The Chronica Hungarorum (Chronicle of the Hungarians) tells the history of Hungarians subdividing into 246 chapters in 133 printed pages, starting from the Hun-Hungarian origin until the reign of King Matthias of Hungary up to 1468. The Buda Chronicle was created by merging several historical works. The first part of the chronicle is a text variant of the 14th-century Hungarian chronicle composition that tells the history of the Hungarians from the earliest times to 1334. The second part contains the last times of the reign of King Charles I of Hungary, the events of the period between 1335 and 1342. The third part contains the history of King Louis the Great. The fourth part contains the period between 1382 and 1468, which also describes the events related to the contemporary reign of King Matthias of Hungary.

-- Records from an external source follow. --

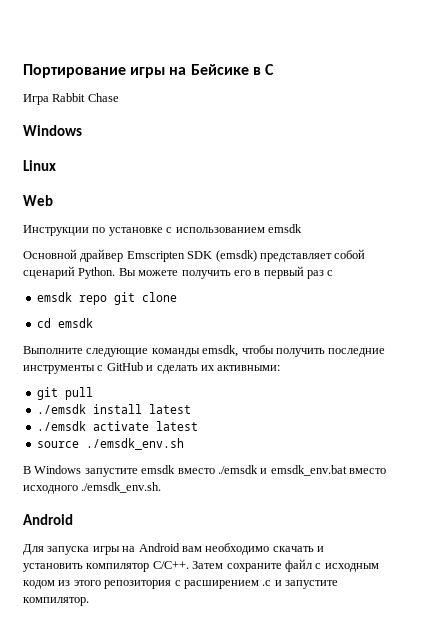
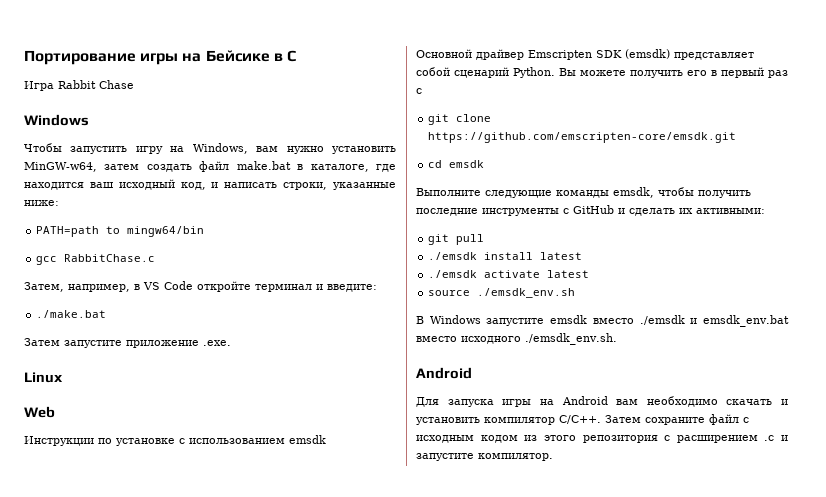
+ Чтобы запустить игру на Windows, вам нужно установить MinGW-w64, затем создать файл make.bat в каталоге, где находится ваш исходный код, и написать строки, указанные ниже:
+ PATH=path to mingw64/bin
+ gcc RabbitChase.c
+ Затем, например, в VS Code откройте терминал и введите:
+ ./make.bat
+ Затем запустите приложение .exe.
- emsdk repo git clone
+ git clone https://github.com/emscripten-core/emsdk.git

=== First part (–1334) ===

The first part of the Buda Chronicle is a text variant of the 14th-century Hungarian chronicle composition, which itself was produced by the compilation of several older gestas and chronicles made at different times. It narrates history from biblical times. The basic premise of the Hungarian medieval chronicle tradition that the Huns, i.e. the Hungarians coming out twice from Scythia, the guiding principle was the Hun-Hungarian continuity. The 14th-century Hungarian chronicle composition included the history of the Huns and the history of the Hungarians from the Hungarian conquest of the Carpathian Basin to the year 1334 of the reign of King Charles I of Hungary. The Buda Chronicle preserved the most detailed narration on the assassination of Ladislaus IV of Hungary (1290).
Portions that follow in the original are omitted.